[mvapich-discuss] Issues running mvapich2 with slurm

Mon Oct 22 14:11:10 EDT 2012

On Mon, Oct 22, 2012 at 12:26:41PM -0400, Matthew Russell wrote:
> Hi,

Hello, I'll respond inline.

> I'm not sure whether I should be posting this here or to a slurm mailing
> list, figured I'd try here though.
> 
> I can't seem to run even simple hello_world executables with mvapich2 with
> slurm.
> 
> I built mvapich2 to use slurm as it's PMI, i.e.
> 
> ./configure --prefix=/cm/shared/apps/mvapich2/pgi/64/1.8 --with-pmi=slurm \
>    --with-pm=no CPPFLAGS=-I/cm/shared/apps/slurm/2.4.2/slurm-2.4.2/ \
>    LDFLAGS=-L/cm/shared/apps/slurm/2.4.2/lib/

For more debugging information you may want to rebuilding mvapich2 with
the addition of `--enable-g=dbg --disable-fast' to the configure line.

> When I try to run apps though, I get:
> [matt at dena]~/cluster_tests% srun -n16 --mpi=none hello_mvapich2_slurm
> srun: error: Unable to confirm allocation for job 14: Invalid job id
> specified
> srun: Check SLURM_JOB_ID environment variable for expired or invalid job.

I believe the above issue is related to slurm.  I can help you with the
issue you have noted below.

> When I first allocate cores, I get:
> [matt at dena]~/cluster_tests% salloc -N 2
> salloc: Granted job allocation 16
> [matt at dena]~/cluster_tests% srun
>  /home/matt/cluster_tests/hello_mvapich2_slurm
> In: PMI_Abort(1, Fatal error in MPI_Init:
> Other MPI error
> )
> In: PMI_Abort(1, Fatal error in MPI_Init:
> Other MPI error
> )
> srun: Job step aborted: Waiting up to 2 seconds for job step to finish.
> slurmd[dena2]: *** STEP 16.0 KILLED AT 2012-10-19T12:45:22 WITH SIGNAL 9 ***
> srun: error: dena2: task 1: Exited with exit code 1
> srun: error: dena1: task 0: Exited with exit code 1
> slurmd[dena1]: *** STEP 16.0 KILLED AT 2012-10-19T12:45:22 WITH SIGNAL 9 ***
> slurmd[dena2]: *** STEP 16.0 KILLED AT 2012-10-19T12:45:22 WITH SIGNAL 9 ***
> 
> I've searched around, but have had no luck finding solutions to either
> problem.  I have no idea how to proceed.
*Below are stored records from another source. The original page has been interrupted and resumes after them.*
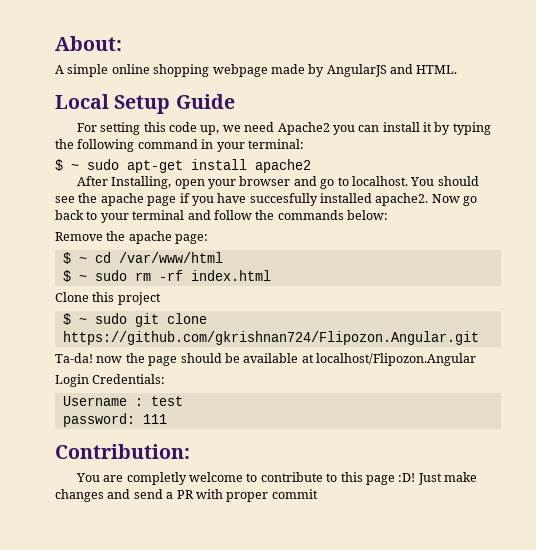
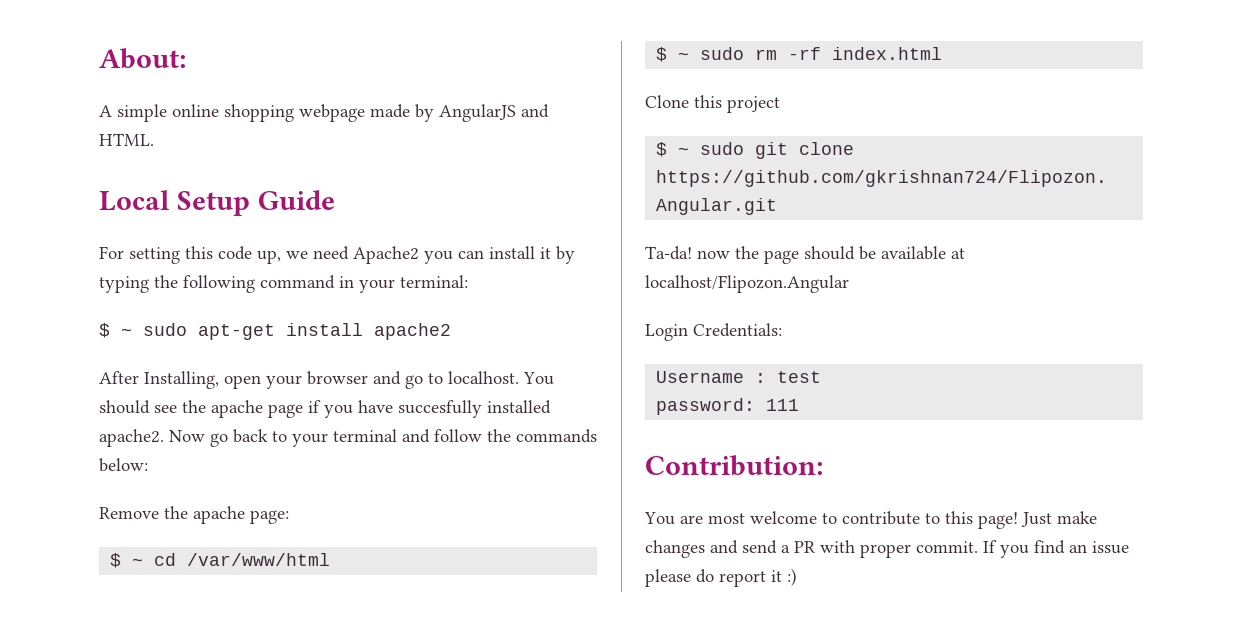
- You are completly welcome to contribute to this page :D!
+ You are most welcome to contribute to this page!
- Just make changes and send a PR with proper commit
+ Just make changes and send a PR with proper commit. If you find an issue please do report it :)

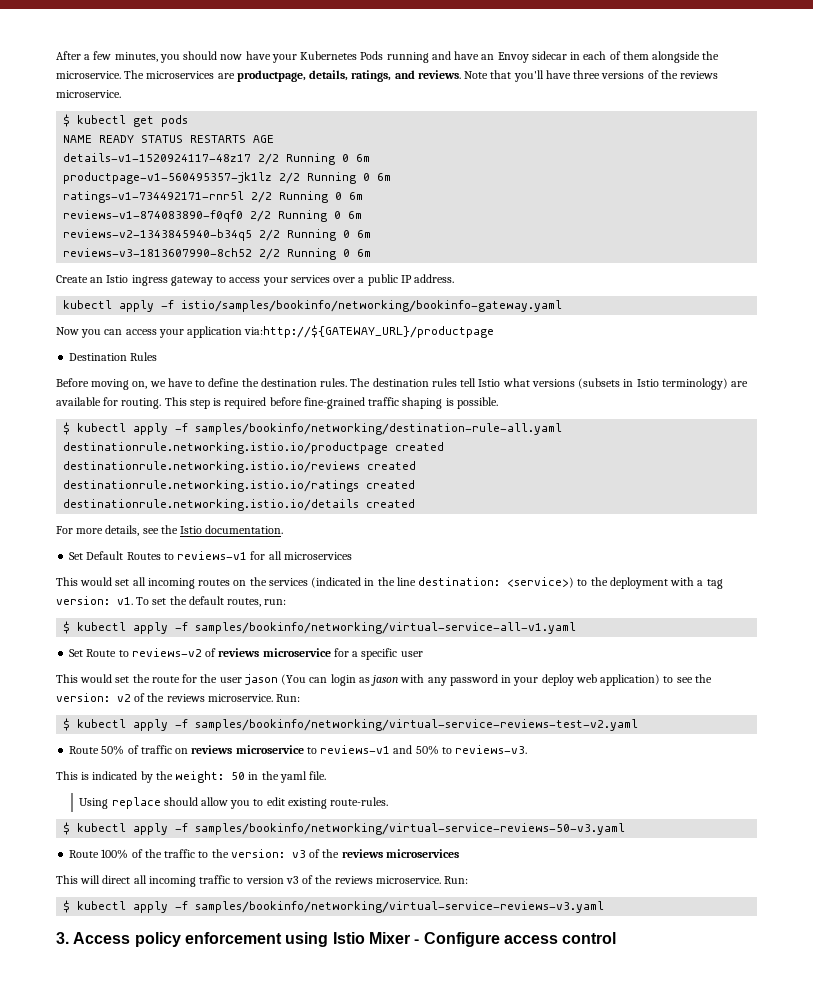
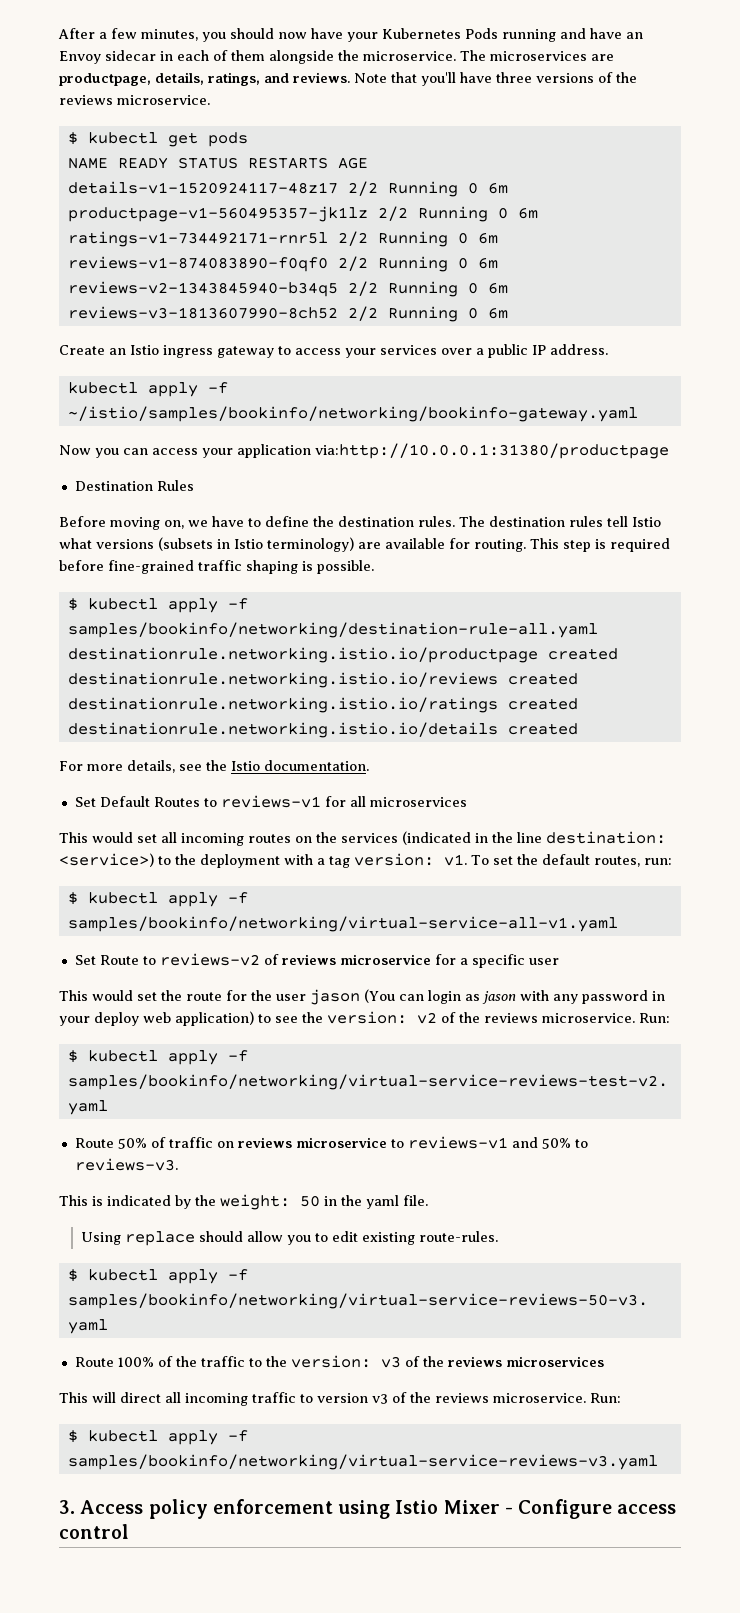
- kubectl apply -f istio/samples/bookinfo/networking/bookinfo-gateway.yaml
+ kubectl apply -f ~/istio/samples/bookinfo/networking/bookinfo-gateway.yaml
- Now you can access your application via:http://${GATEWAY_URL}/productpage
+ Now you can access your application via:http://10.0.0.1:31380/productpage

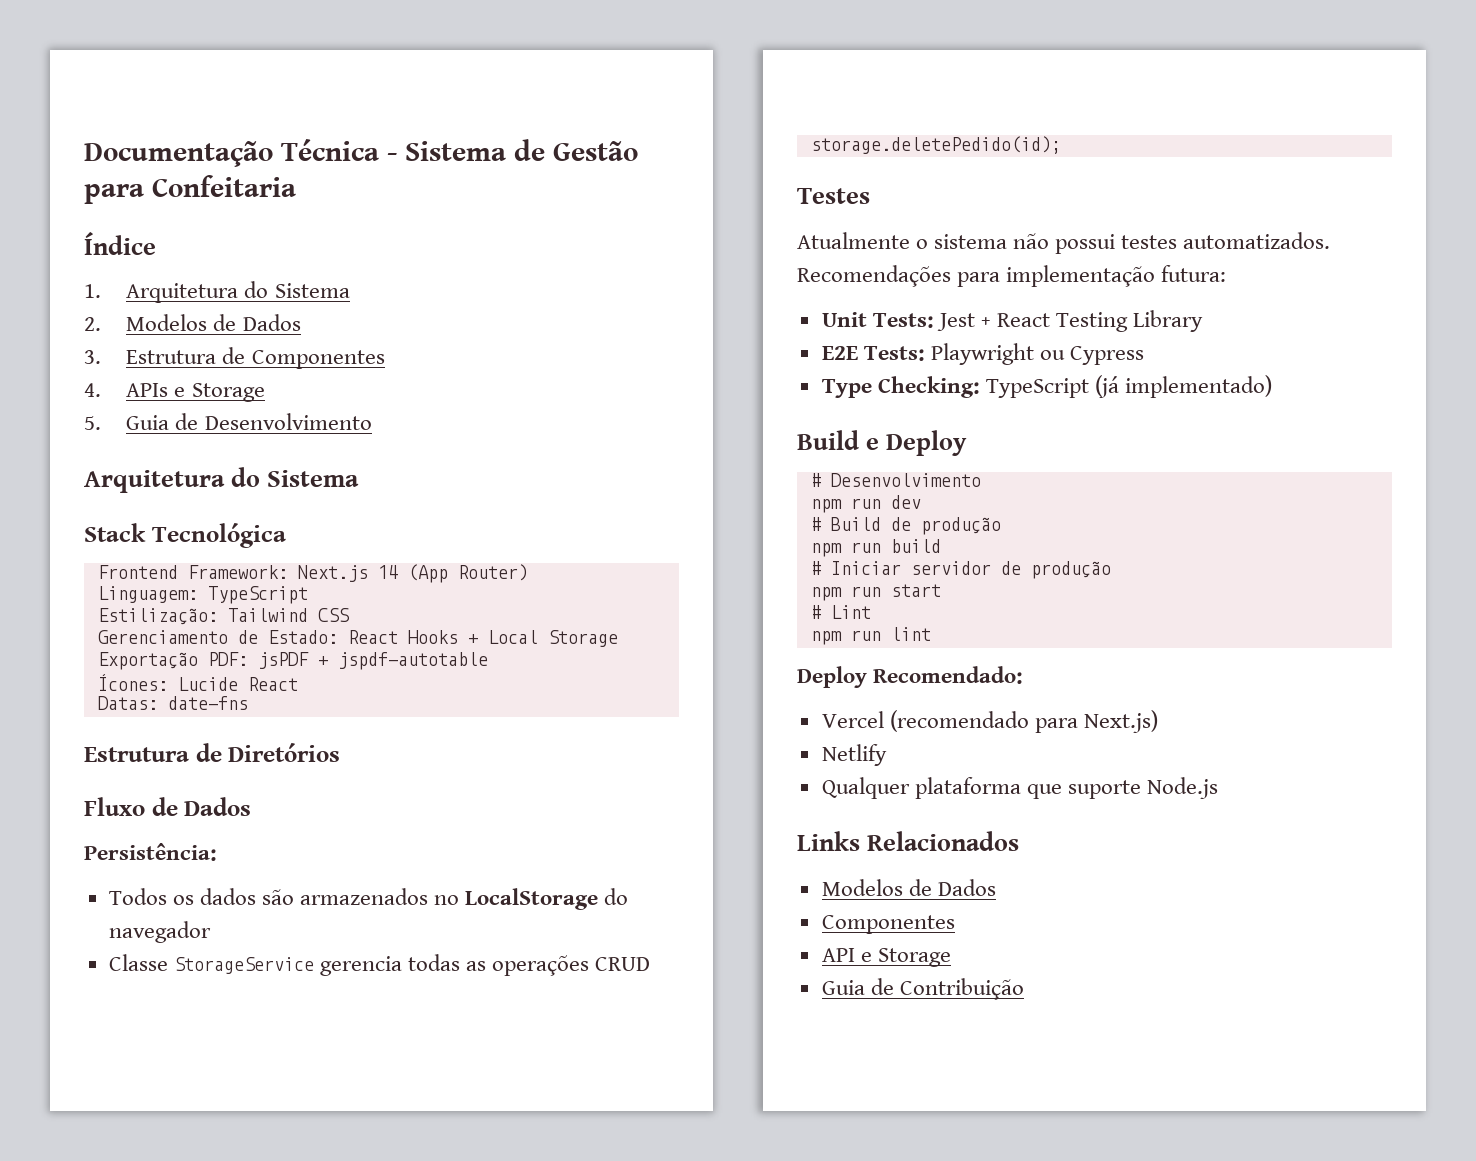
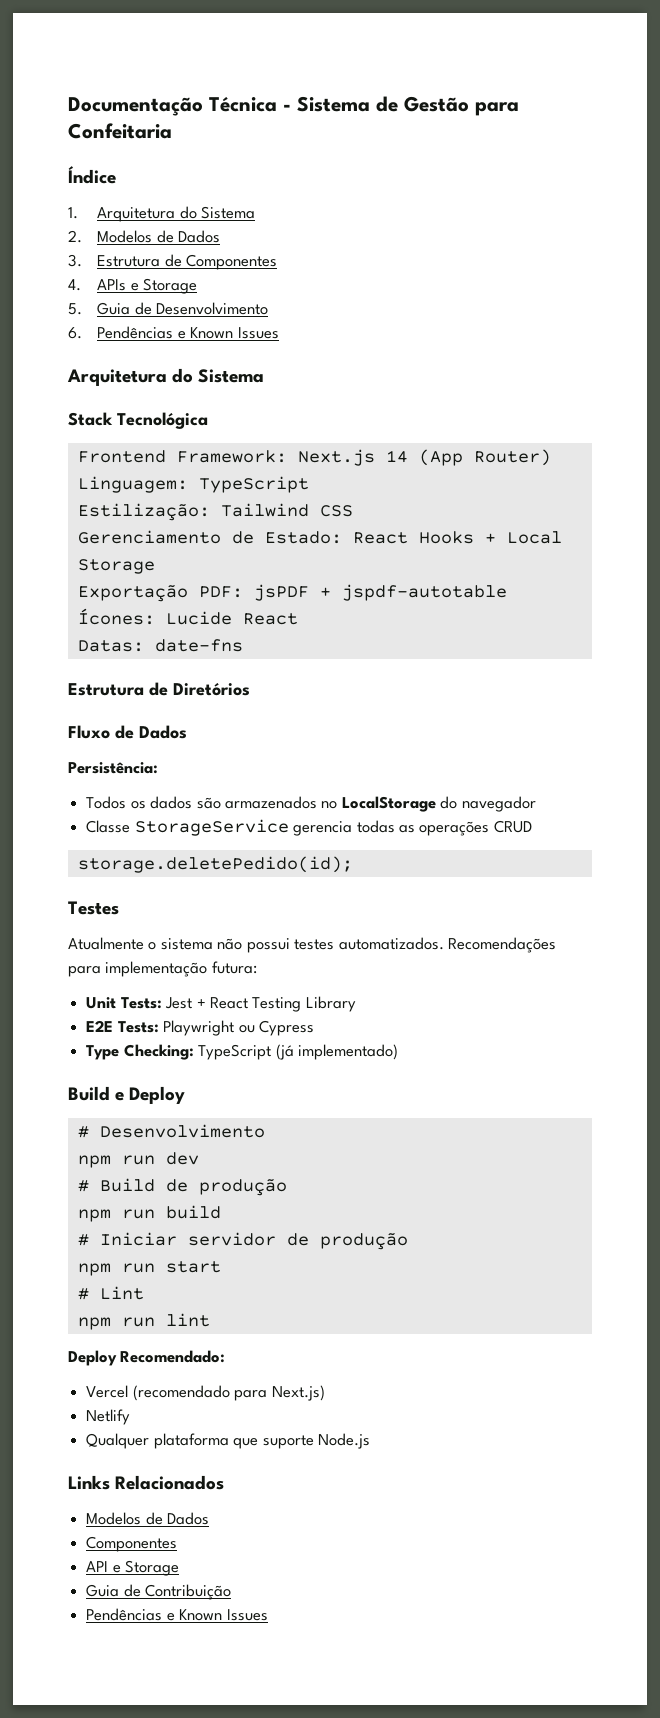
+ 6. Pendências e Known Issues
  Guia de Contribuição
+ Pendências e Known Issues

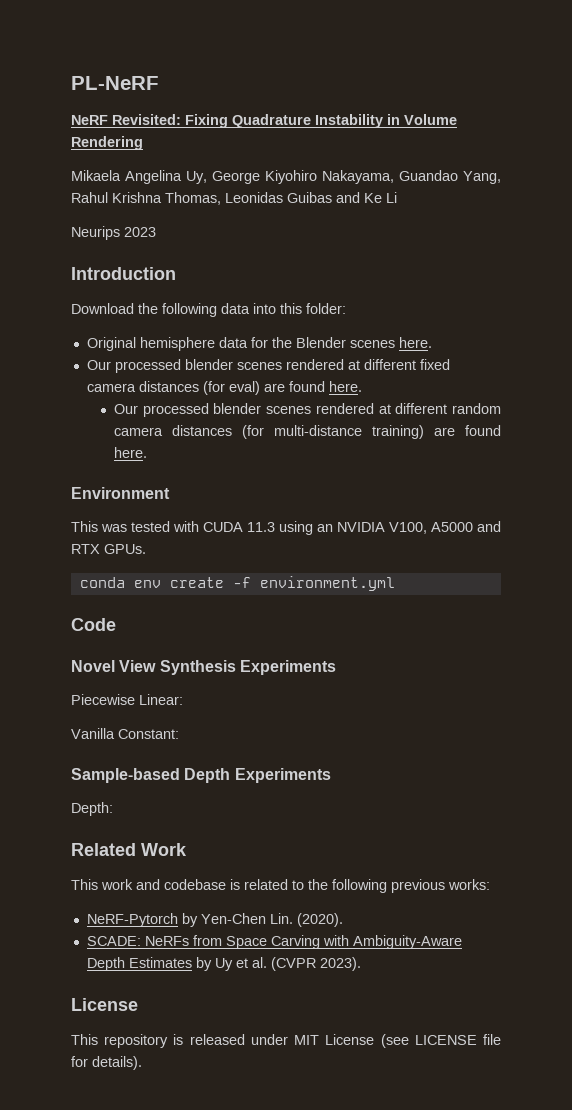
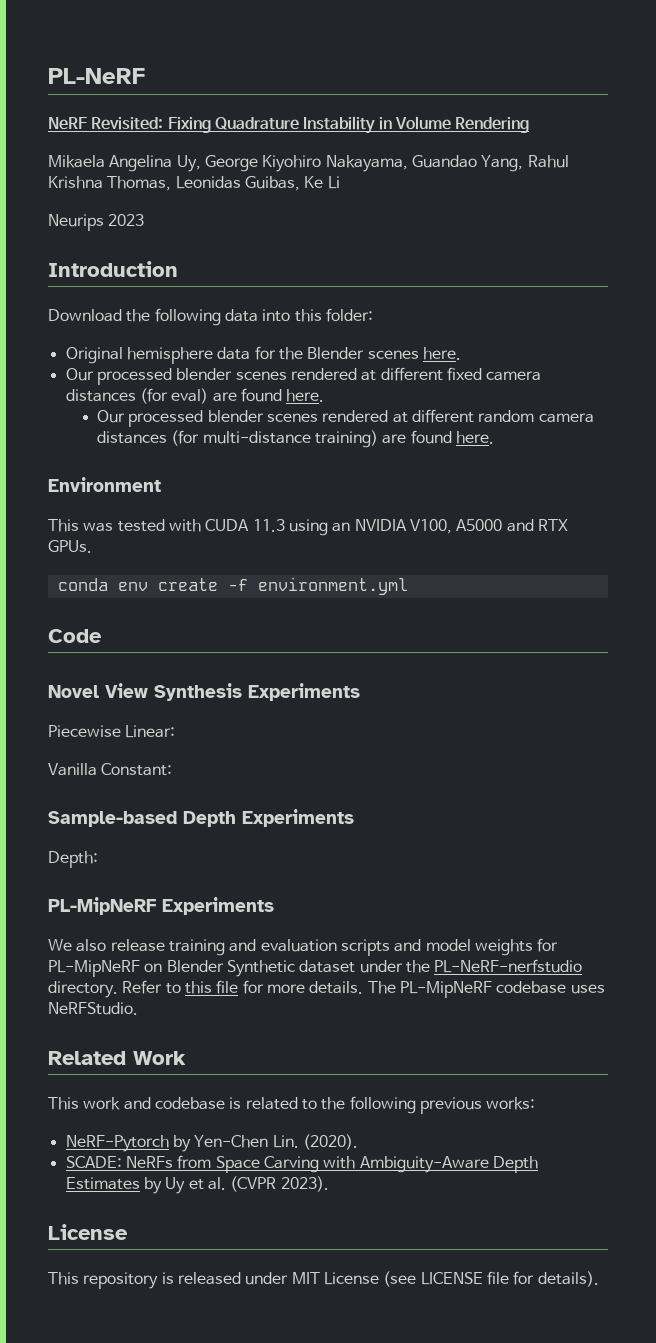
- Mikaela Angelina Uy, George Kiyohiro Nakayama, Guandao Yang, Rahul Krishna Thomas, Leonidas Guibas and Ke Li
+ Mikaela Angelina Uy, George Kiyohiro Nakayama, Guandao Yang, Rahul Krishna Thomas, Leonidas Guibas, Ke Li
+ PL-MipNeRF Experiments
+ We also release training and evaluation scripts and model weights for PL-MipNeRF on Blender Synthetic dataset under the PL-NeRF-nerfstudio directory. Refer to this file for more details. The PL-MipNeRF codebase uses NeRFStudio.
One thing that you may want to check is that `ulimit -l' returns
unlimited (or some other value much higher than 64) on each host when
using slurm.

    [perkinjo at nowlab ~]$ srun -N 2 ulimit.sh
    test2: unlimited
    test1: unlimited
    [perkinjo at nowlab ~]$ cat ulimit.sh
    #!/bin/sh

    echo $(hostname): $(ulimit -l)

If the output is not unlimitd you will probably have a cq creation
failure.  Take a look at the following section of our userguide.  You're
also using slurm so I'm posting a link to their faq as well.

http://mvapich.cse.ohio-state.edu/support/user_guide_mvapich2-1.8.html#x1-125000+9.4.3
https://computing.llnl.gov/linux/slurm/faq.html#memlock

Basically you'll want to make sure memlock is set to unlimited in
/etc/security/limits.conf and that slurm is respecting this as well.  On
our systems we have added `ulimit -l unlimited' into
/etc/sysconfig/slurm (redhat systems).

Hope this info helps.

-- 
Jonathan Perkins
http://www.cse.ohio-state.edu/~perkinjo